After initial evaluation, the patient was admitted for an elective microlaryngoscopy and bronchoscopy. This confirmed the diagnosis of supraglottic stenosis with marked airway narrowing due to scar tissue formation in the midline ( Fig. 1 ) with normal vocal cords and subglottis. During the same procedure, a combination of carbon dioxide laser, microdebridement (Xomed, Medtronic—microdebrider @500cylces, USA), and endoscopic cold steel dissection was used to divide the scar tissue and Mitomycin C (MMC; 0.25 mg/mL; Kyowa Hakko Kirin UK Ltd, United Kingdom) was applied for 5 minutes, followed by irrigation with normal saline, to prevent recurrence.
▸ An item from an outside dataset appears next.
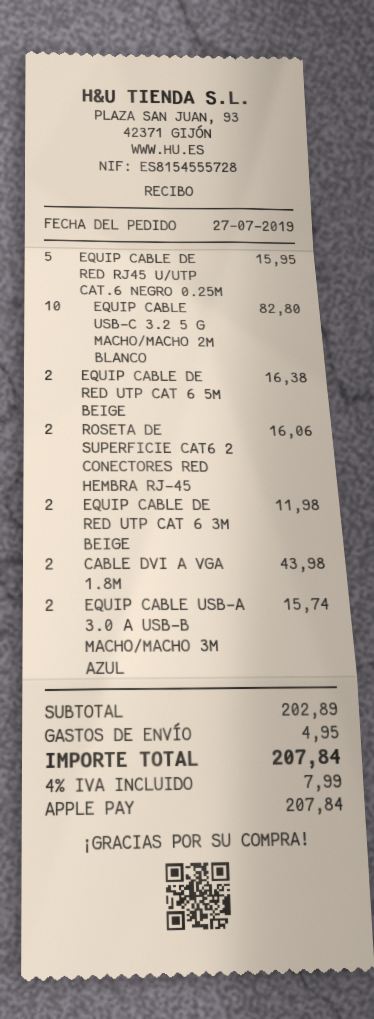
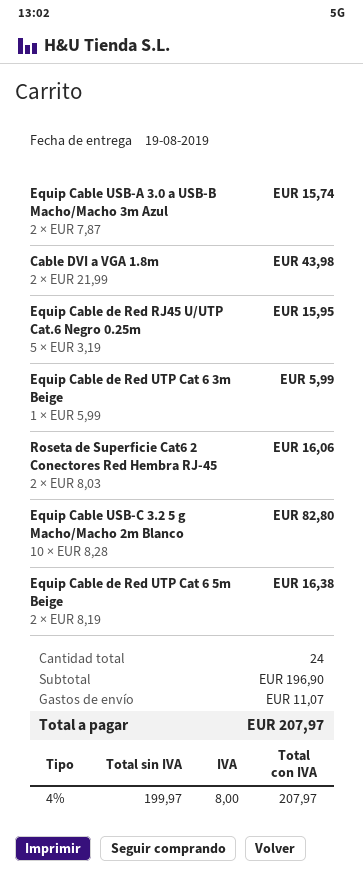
EQUIP CABLE DE RED UTP CAT 6 3M BEIGE: 2 for 11.98 -> 1 for 5.99
subtotal: 202.89 -> 196.90
shipping: 4.95 -> 11.07
tax: 4% = 7.99 -> 4% = 8.00
total: 207.84 -> 207.97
The patient was monitored overnight and discharged the following day. Following the procedure, there was improvement in exercise tolerance and mild improvement in dysphonia. She was returned to theater a month later, and at that stage, a significant improvement was noted ( Fig. 2 ). However, there was still an element of supraglottic stenosis present, and therefore, the above procedure was repeated. Following this procedure, there was a marked improvement in the patient’s dysphonia. A final laryngoscopy was performed a month later, which revealed no residual adhesions, minimal scar tissue formation in the supraglottic region ( Fig. 3 ) again with normal vocal cords and subglottis ( Fig. 4 ). The patient no longer complains of dysphonia and has returned to full activity with no exercise intolerance.